Die Zusammenarbeit zwischen Hochschulen und Wirtschaft in den USA und Kanada wird wesentlich durch die schon seit langem bestehende Offenheit der Hochschulen gegenüber wirtschaftlichen Belangen und Fragestellungen der Praxis gefördert. Das Klima für Zusammenarbeit und Innovation ist weniger als bei uns noch durch Vorurteile und Bürokratismen beeinträchtigt. In der Bundesrepublik kämpfen wir noch immer an vielen Universitäten mit der Folge der vom mißverstandenen deutschen Idealismus geprägten Elfenbeinturm-Mentalität, mit einer aus Berührungsängsten gespeisten Abneigung gegen wirtschaftliches Denken und mit den Folgen sich immer weiter spezialisierender Fachsprachen, die manchen Wissenschaftler gegenüber der Praxis sozusagen mundtot machen. Die Flexibilität der amerikanischen Hochschulen hängt mit ihrem beträchtlichen finanziellen Eigenrisiko zusammen. In gewisser Weise werden sie im Unterschied zu den unsrigen als Unternehmungen aufgefaßt und geführt, nicht als Dienststellen des Staates.
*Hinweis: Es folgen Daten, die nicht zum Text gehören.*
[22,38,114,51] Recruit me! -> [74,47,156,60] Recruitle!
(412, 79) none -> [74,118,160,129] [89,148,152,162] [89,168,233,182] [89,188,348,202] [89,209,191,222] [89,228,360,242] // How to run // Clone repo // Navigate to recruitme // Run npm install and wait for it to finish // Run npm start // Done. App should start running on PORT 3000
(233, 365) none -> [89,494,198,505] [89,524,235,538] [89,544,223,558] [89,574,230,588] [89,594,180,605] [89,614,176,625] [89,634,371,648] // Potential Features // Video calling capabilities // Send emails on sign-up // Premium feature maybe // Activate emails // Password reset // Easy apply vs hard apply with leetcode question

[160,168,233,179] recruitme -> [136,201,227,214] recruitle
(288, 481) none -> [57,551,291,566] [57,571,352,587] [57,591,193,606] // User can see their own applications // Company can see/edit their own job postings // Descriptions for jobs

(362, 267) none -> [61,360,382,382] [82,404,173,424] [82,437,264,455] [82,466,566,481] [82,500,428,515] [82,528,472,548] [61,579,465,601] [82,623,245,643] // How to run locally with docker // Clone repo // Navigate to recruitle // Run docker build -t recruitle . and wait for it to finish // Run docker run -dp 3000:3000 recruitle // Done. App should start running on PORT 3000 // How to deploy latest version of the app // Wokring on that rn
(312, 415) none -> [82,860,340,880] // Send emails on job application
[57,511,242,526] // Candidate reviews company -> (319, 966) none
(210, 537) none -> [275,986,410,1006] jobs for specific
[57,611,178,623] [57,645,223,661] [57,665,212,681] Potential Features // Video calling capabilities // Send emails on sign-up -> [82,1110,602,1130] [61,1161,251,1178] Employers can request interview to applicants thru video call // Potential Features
Sie sind nicht jenem geistiges Asthma verursachenden Korsett aus bundes- und landesgesetzlichen und in fast unendliche Verordnungen ausufernden Bürokratismen ausgesetzt, die ebensoviel Rechtssicherheit verheißen, wie sie antizipative Demutshaltung gegenüber der Obrigkeit hervorbringen.

Die Zusammenarbeit zwischen Hochschulen und Wirtschaft (und zur Wirtschaft gehören auch die Arbeitnehmer und ihre Organisationen) erfolgt in Amerika wie auch in der Bundesrepublik über vier Kanäle:

- den Informationstransfer vor allem über Datenbanken,

- den Technologietransfer über gemeinsame Forschungs- und Entwicklungsprojekte,

- die wissenschaftliche Weiterbildung

- die Unternehmensneugründungen und Forschungs- oder Technologieparks.

Amerika, du hast es besser... ? - Können wir für Deutschland lernen?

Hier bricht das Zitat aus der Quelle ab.